Task brief
Only the text of the entries below should be returned, exactly as given, without pictures.

Dataset excerpts
-*-

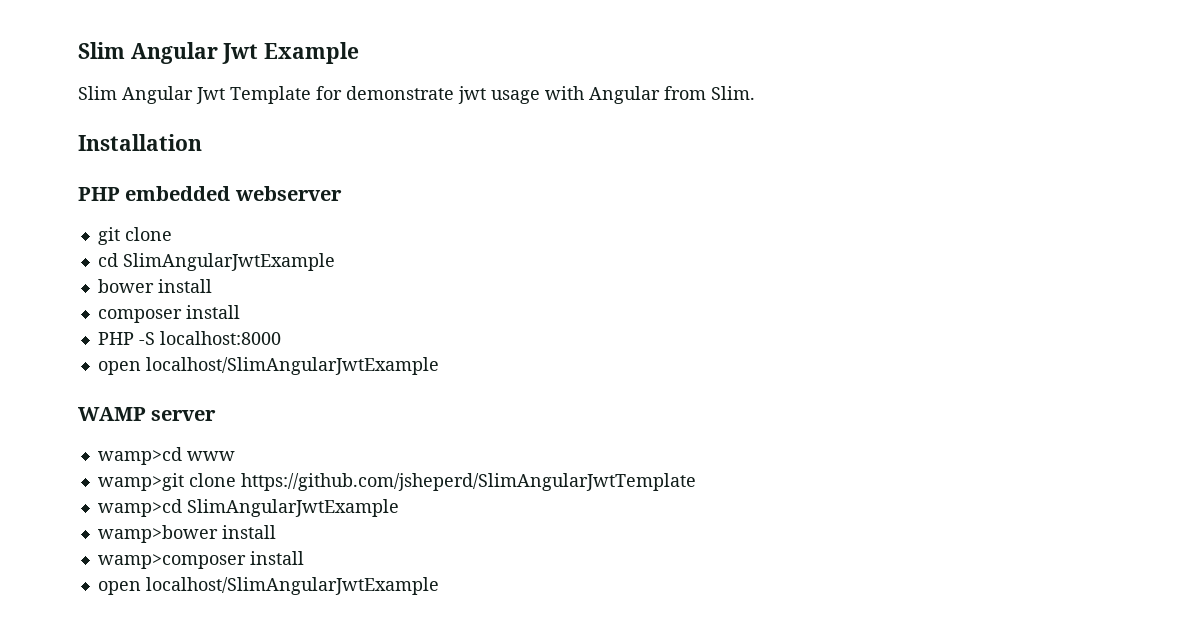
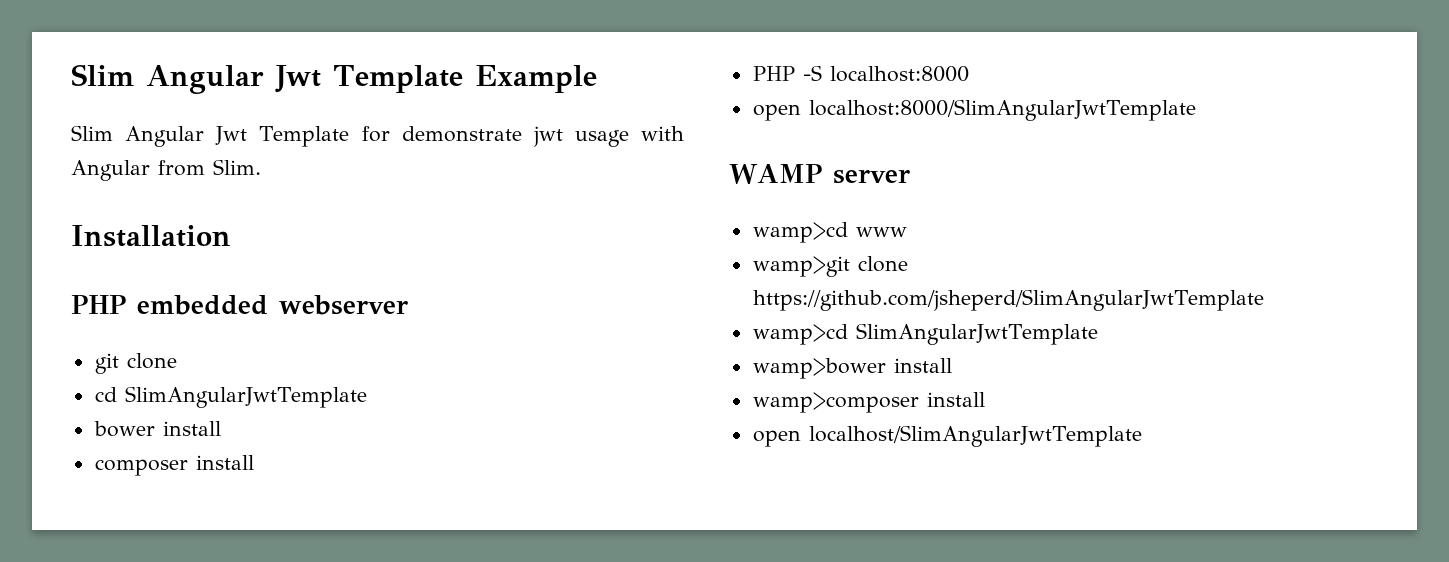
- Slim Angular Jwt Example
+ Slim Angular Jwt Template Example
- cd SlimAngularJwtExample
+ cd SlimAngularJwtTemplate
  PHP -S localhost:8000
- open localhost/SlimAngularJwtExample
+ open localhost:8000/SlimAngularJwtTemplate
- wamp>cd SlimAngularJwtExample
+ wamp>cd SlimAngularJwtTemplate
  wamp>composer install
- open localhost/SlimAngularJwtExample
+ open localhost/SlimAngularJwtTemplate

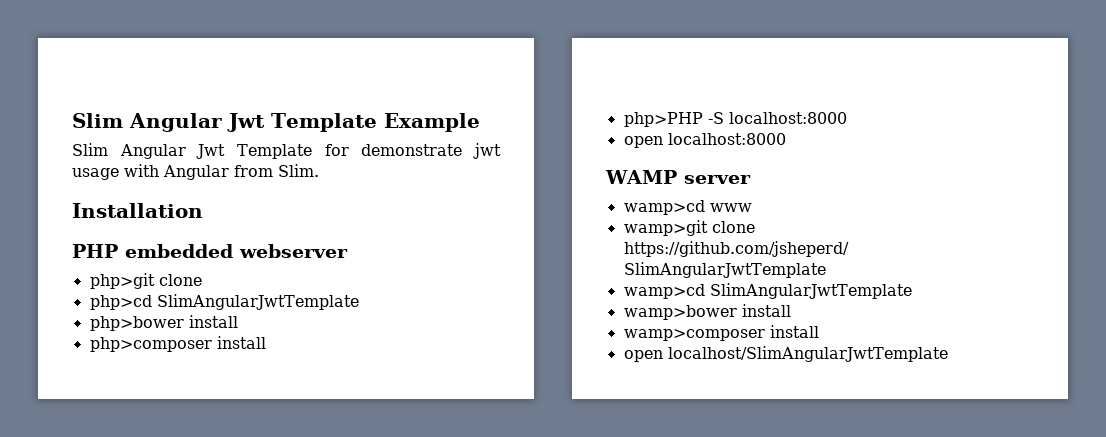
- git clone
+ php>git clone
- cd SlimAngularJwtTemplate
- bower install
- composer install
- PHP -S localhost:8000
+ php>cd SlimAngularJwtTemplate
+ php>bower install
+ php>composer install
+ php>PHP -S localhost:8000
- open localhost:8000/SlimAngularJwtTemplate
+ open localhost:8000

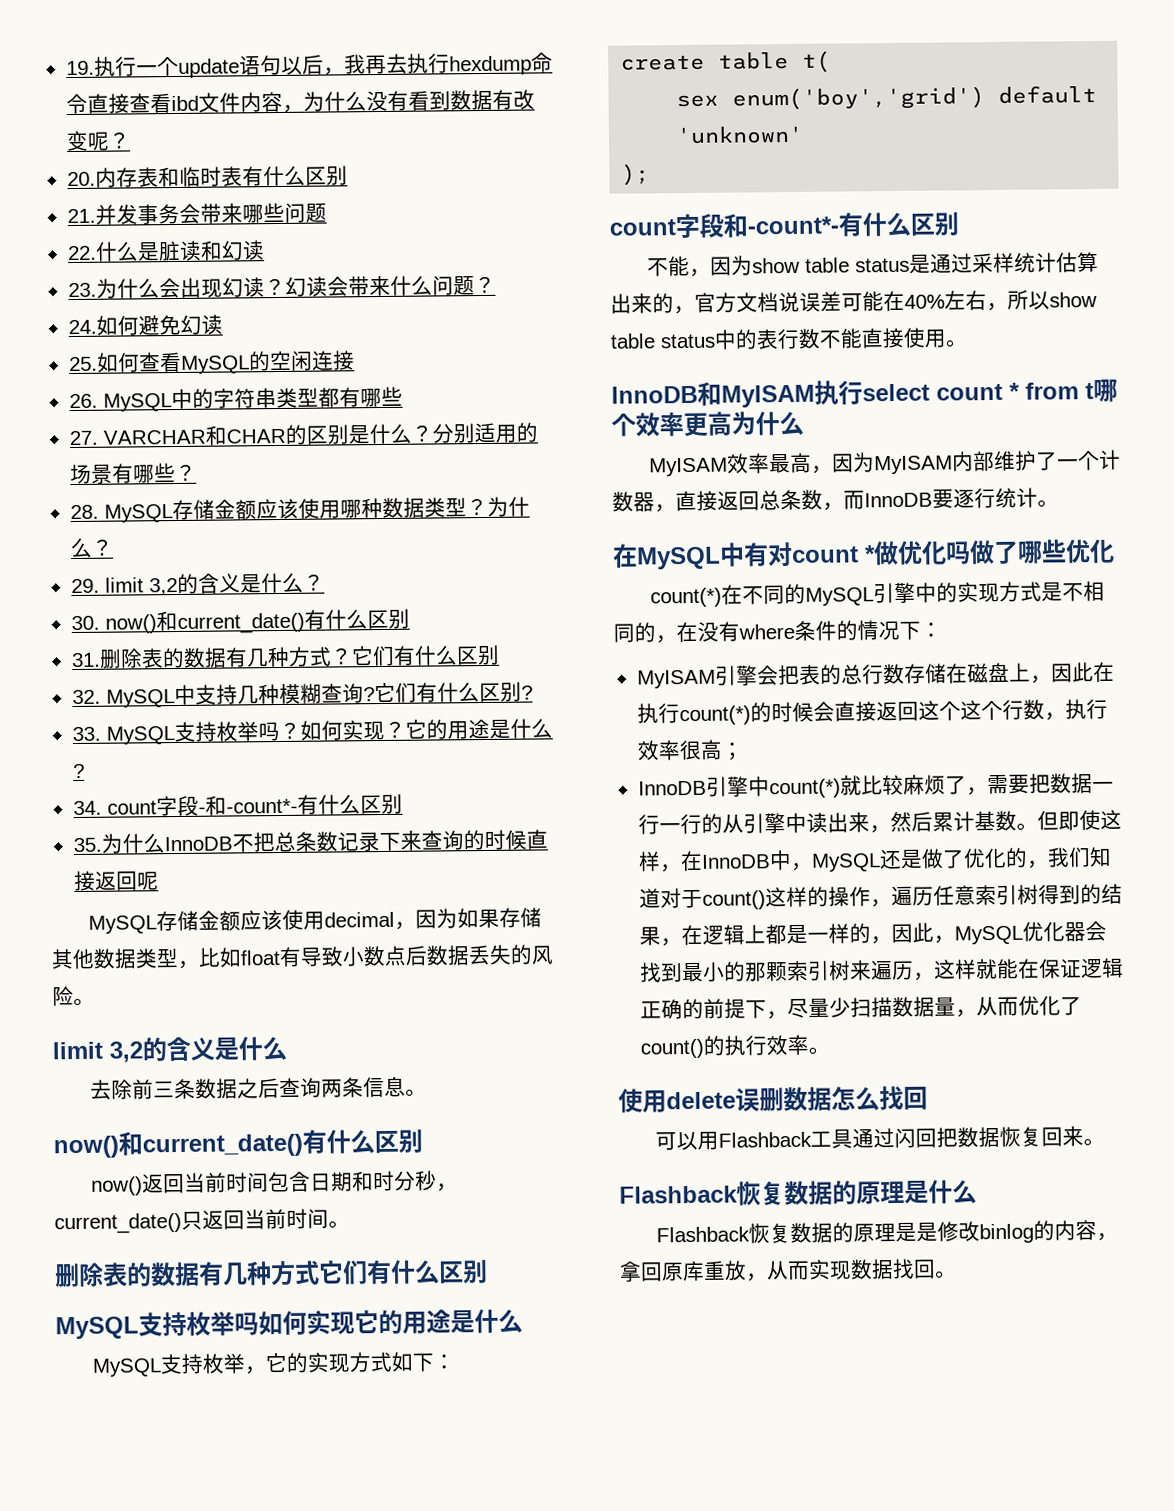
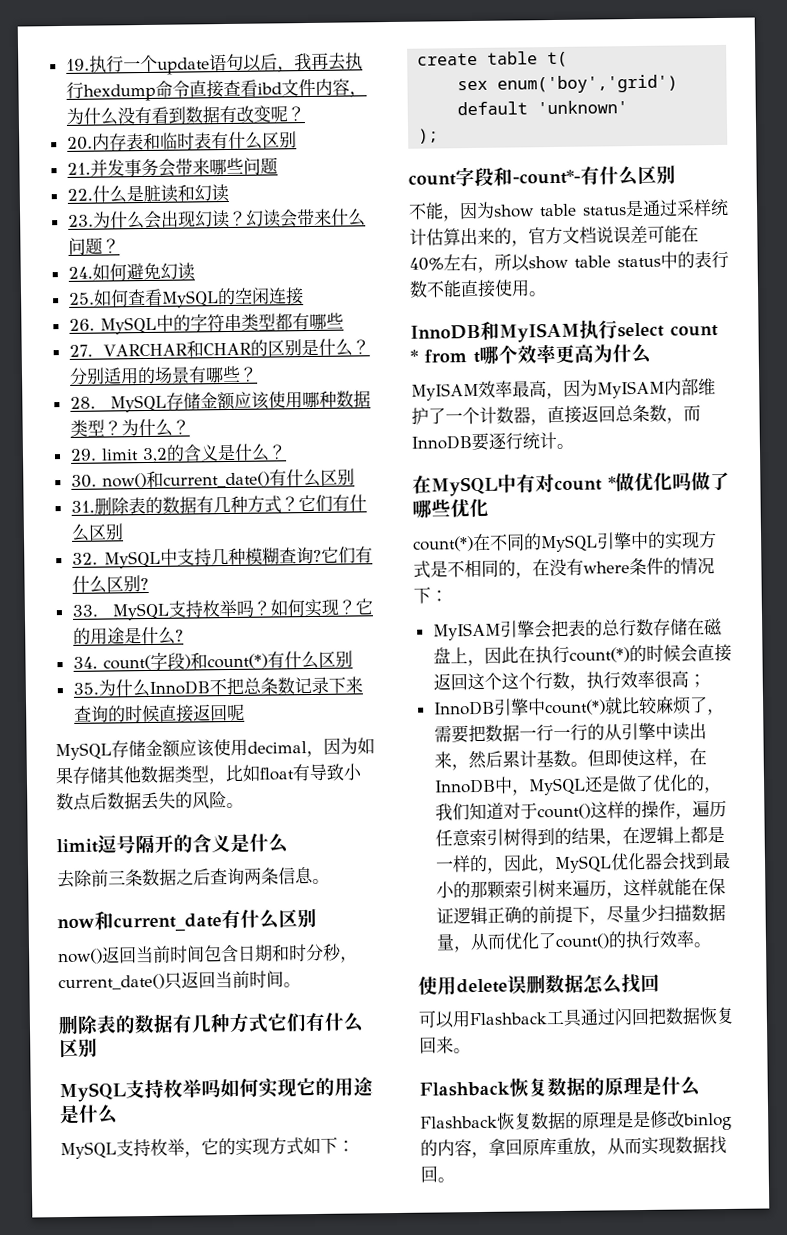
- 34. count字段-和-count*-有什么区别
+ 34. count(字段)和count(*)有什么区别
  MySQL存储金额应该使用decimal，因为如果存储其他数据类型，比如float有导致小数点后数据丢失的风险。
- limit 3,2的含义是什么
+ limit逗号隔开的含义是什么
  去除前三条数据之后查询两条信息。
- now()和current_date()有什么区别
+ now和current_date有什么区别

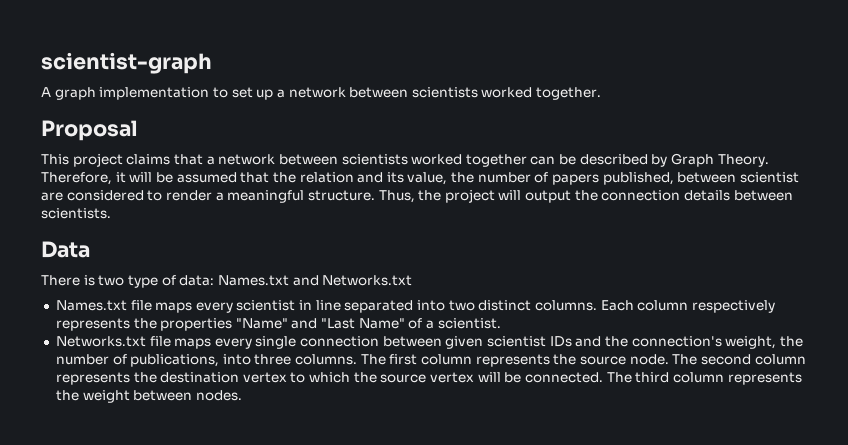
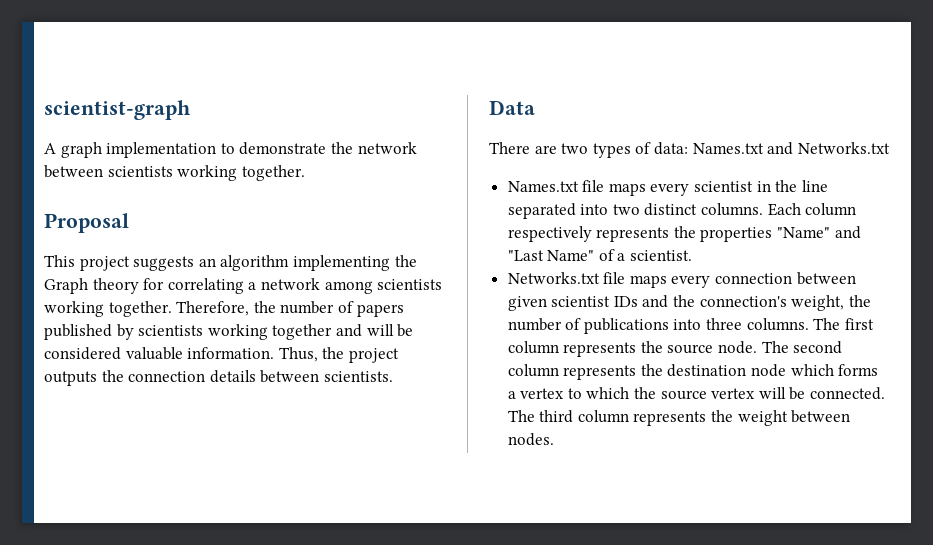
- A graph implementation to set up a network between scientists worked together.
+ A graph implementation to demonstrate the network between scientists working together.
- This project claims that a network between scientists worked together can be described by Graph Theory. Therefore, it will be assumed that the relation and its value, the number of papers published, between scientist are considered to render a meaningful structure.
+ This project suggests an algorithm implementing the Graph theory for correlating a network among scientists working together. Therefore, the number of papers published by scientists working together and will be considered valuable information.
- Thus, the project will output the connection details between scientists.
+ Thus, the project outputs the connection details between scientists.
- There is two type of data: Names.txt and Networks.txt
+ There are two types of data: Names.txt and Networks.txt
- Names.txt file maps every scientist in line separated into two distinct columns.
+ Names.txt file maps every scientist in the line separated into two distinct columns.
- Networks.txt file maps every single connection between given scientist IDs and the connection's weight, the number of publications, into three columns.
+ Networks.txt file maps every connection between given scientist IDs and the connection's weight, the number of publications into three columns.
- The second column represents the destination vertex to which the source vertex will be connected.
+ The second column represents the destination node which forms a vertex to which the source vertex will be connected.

-*-

Result of this task
- Slim Angular Jwt Example
+ Slim Angular Jwt Template Example
- cd SlimAngularJwtExample
+ cd SlimAngularJwtTemplate
  PHP -S localhost:8000
- open localhost/SlimAngularJwtExample
+ open localhost:8000/SlimAngularJwtTemplate
- wamp>cd SlimAngularJwtExample
+ wamp>cd SlimAngularJwtTemplate
  wamp>composer install
- open localhost/SlimAngularJwtExample
+ open localhost/SlimAngularJwtTemplate

- git clone
+ php>git clone
- cd SlimAngularJwtTemplate
- bower install
- composer install
- PHP -S localhost:8000
+ php>cd SlimAngularJwtTemplate
+ php>bower install
+ php>composer install
+ php>PHP -S localhost:8000
- open localhost:8000/SlimAngularJwtTemplate
+ open localhost:8000

- 34. count字段-和-count*-有什么区别
+ 34. count(字段)和count(*)有什么区别
  MySQL存储金额应该使用decimal，因为如果存储其他数据类型，比如float有导致小数点后数据丢失的风险。
- limit 3,2的含义是什么
+ limit逗号隔开的含义是什么
  去除前三条数据之后查询两条信息。
- now()和current_date()有什么区别
+ now和current_date有什么区别

- A graph implementation to set up a network between scientists worked together.
+ A graph implementation to demonstrate the network between scientists working together.
- This project claims that a network between scientists worked together can be described by Graph Theory. Therefore, it will be assumed that the relation and its value, the number of papers published, between scientist are considered to render a meaningful structure.
+ This project suggests an algorithm implementing the Graph theory for correlating a network among scientists working together. Therefore, the number of papers published by scientists working together and will be considered valuable information.
- Thus, the project will output the connection details between scientists.
+ Thus, the project outputs the connection details between scientists.
- There is two type of data: Names.txt and Networks.txt
+ There are two types of data: Names.txt and Networks.txt
- Names.txt file maps every scientist in line separated into two distinct columns.
+ Names.txt file maps every scientist in the line separated into two distinct columns.
- Networks.txt file maps every single connection between given scientist IDs and the connection's weight, the number of publications, into three columns.
+ Networks.txt file maps every connection between given scientist IDs and the connection's weight, the number of publications into three columns.
- The second column represents the destination vertex to which the source vertex will be connected.
+ The second column represents the destination node which forms a vertex to which the source vertex will be connected.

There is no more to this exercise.